Defendants were indicted for “receiving stolen property” with a value exceeding $2,500, in violation of Section 30-16-11(A) and (F), N.M.S.A.1978, and as accessories under Section 30-1-13, N.M.S.A.1978. After a pre-trial hearing on a motion to dismiss filed by the defendants, the trial court dismissed the indictment. The Court of Appeals summarily reversed the trial court. We granted certiorari, and we reverse the Court of Appeals.
*446The indictment alleges that on July 2, 1980, the defendants “received, retained or disposed” of 72 different items that belonged to four separate parties. Under New Mexico law, it is unlawful to “receive stolen property.” Section 30-16-11(A), reads:
Receiving stolen property means intentionally to receive, retain or dispose of stolen property knowing that it has been stolen or believing it has been stolen, unless the property is received, retained or disposed of with intent to restore it to the owner. [Emphasis added.]
Under Section 30-16-11(D) through (G), N.M.S.A.1978, penalties are set forth that increase as the value of the stolen property increases.
The statute contemplates that a person may commit “receiving stolen property” in one of three ways. The property may be “received”, or the property may be “retained”, or the property may be “disposed” of by a defendant. Proof of any one of these methods, coupled with the requisite knowledge, is sufficient to sustain a conviction. See State v. Carlton, 82 N.M. 537, 484 P.2d 757 (Ct.App.), cert. denied, 82 N.M. 534, 484 P.2d 754 (1971) (decided under § 40A-16-11, N.M.S.A.1953 (Repl.Vol.1964)).

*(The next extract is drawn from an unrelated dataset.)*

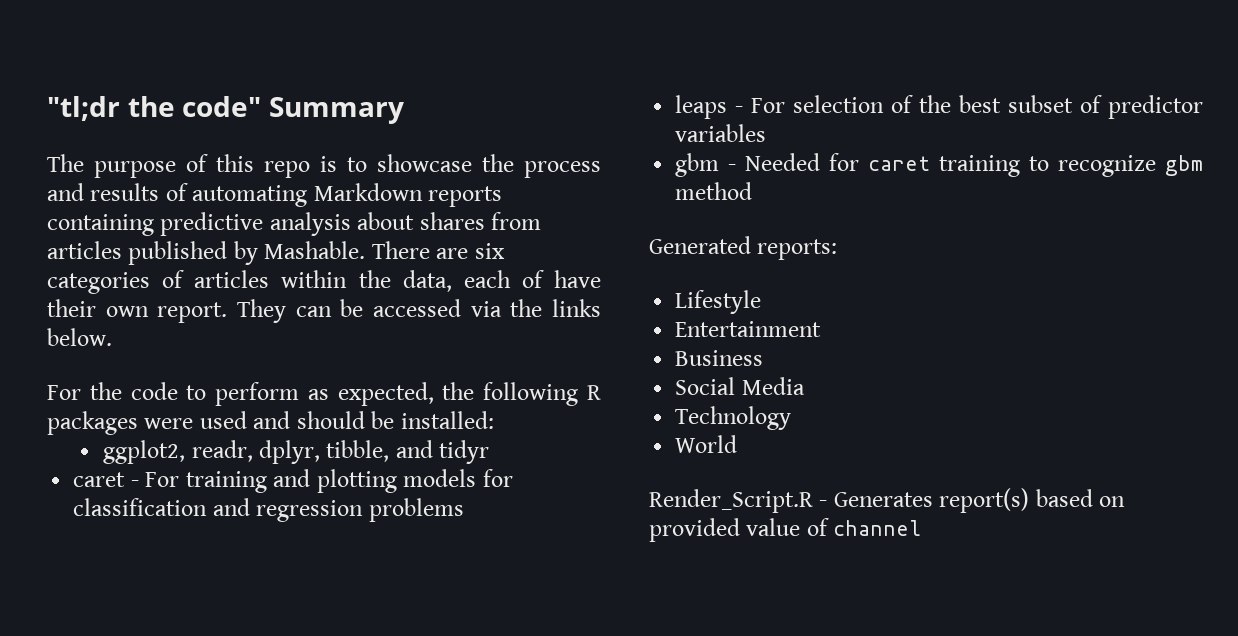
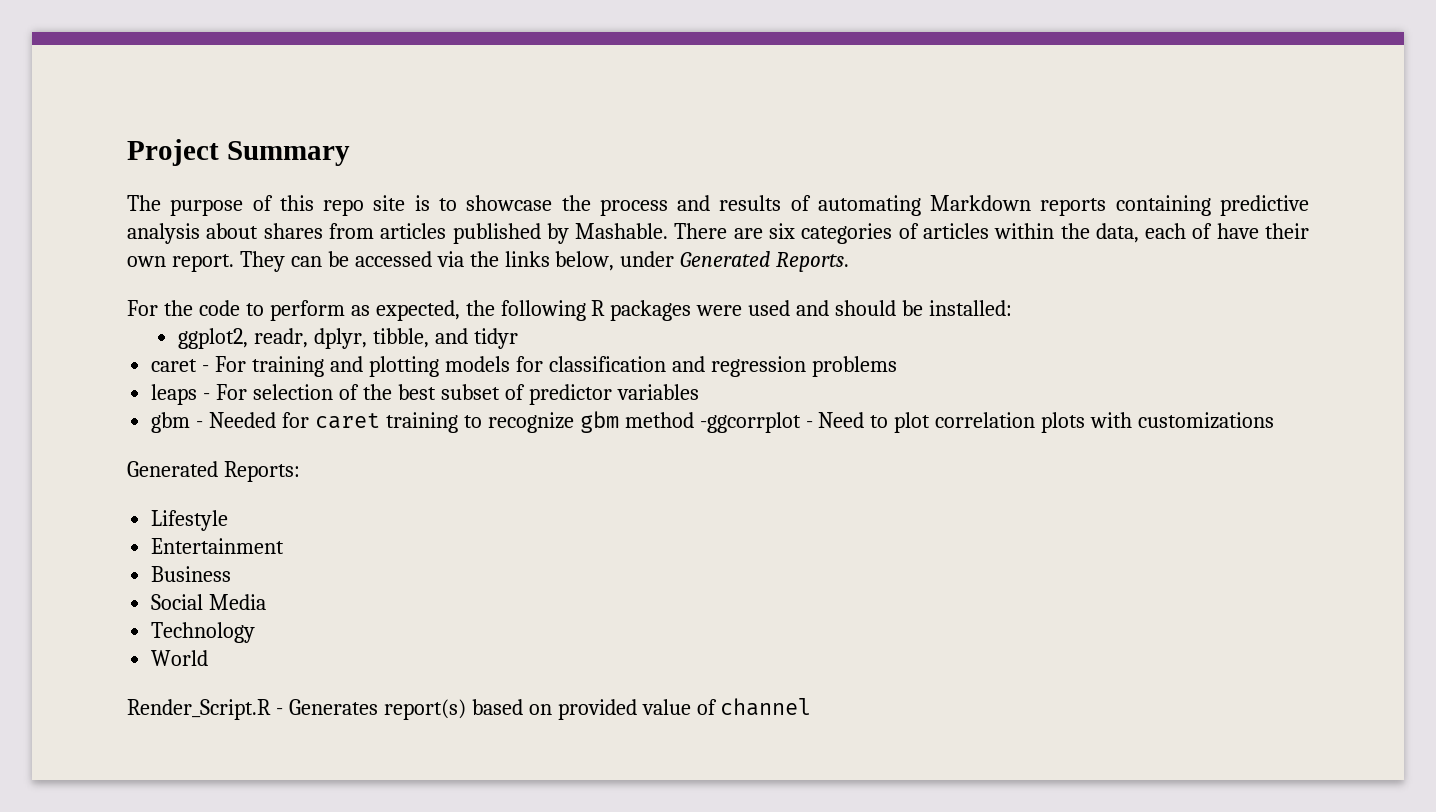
[47,96,262,121] "tl;dr the code" -> [127,139,219,166] Project
(310, 169) none -> [373,195,406,211] site
[47,328,112,346] below. -> [555,251,850,272] below, under Generated Reports.
[649,236,838,260] // Generated reports: -> [699,412,1275,433] [127,461,300,482] -ggcorrplot - Need to plot correlation plots with customizations // Generated Reports:

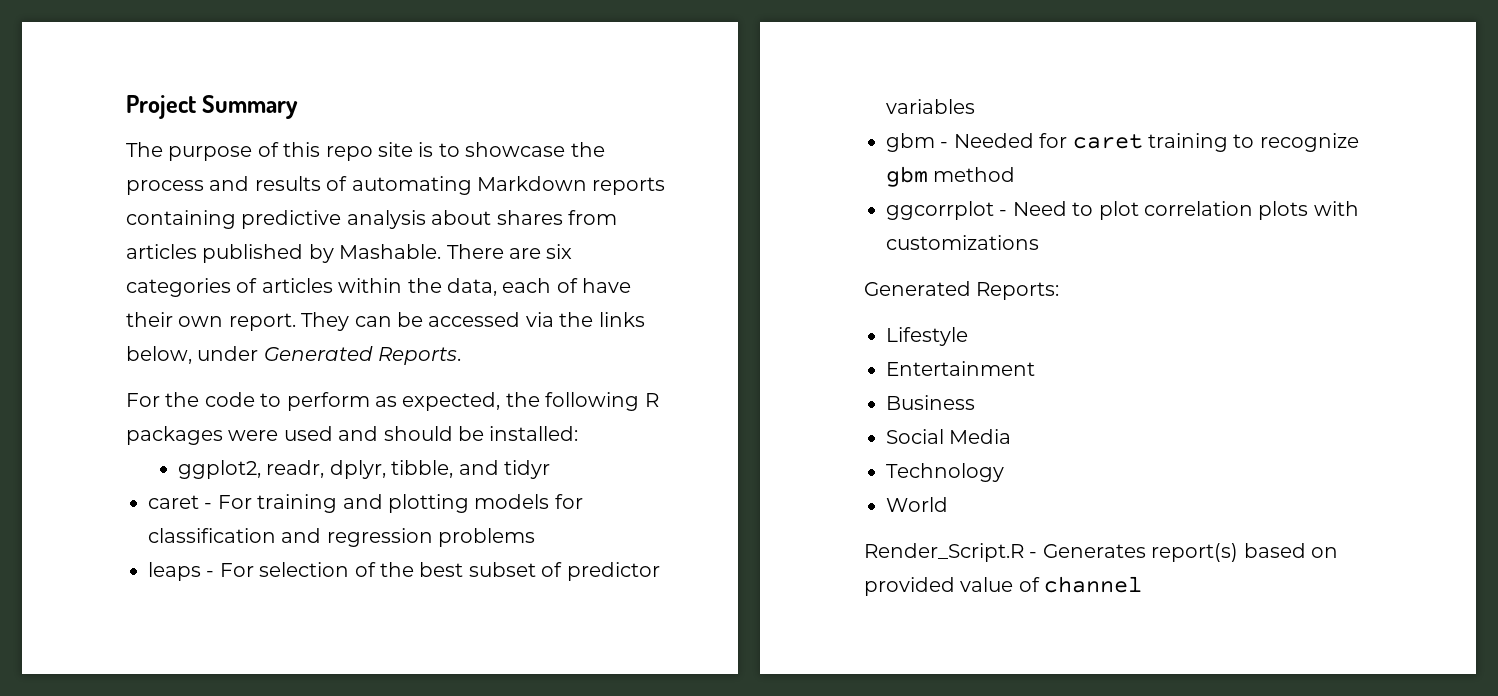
[699,412,801,433] -ggcorrplot -> [886,201,994,220] // ggcorrplot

The defendants allege that the properties belonged to four separate victims; therefore, the defendants should be charged with four separate counts. The indictment, however, cumulated the four charges for the purpose of enhancing the penalty, thereby making the crime a third degree felony.
The issue in this appeal is whether the property taken from more than one owner or at more than one time can be combined together into one count, thereby combining the values of the stolen items to increase the penalty.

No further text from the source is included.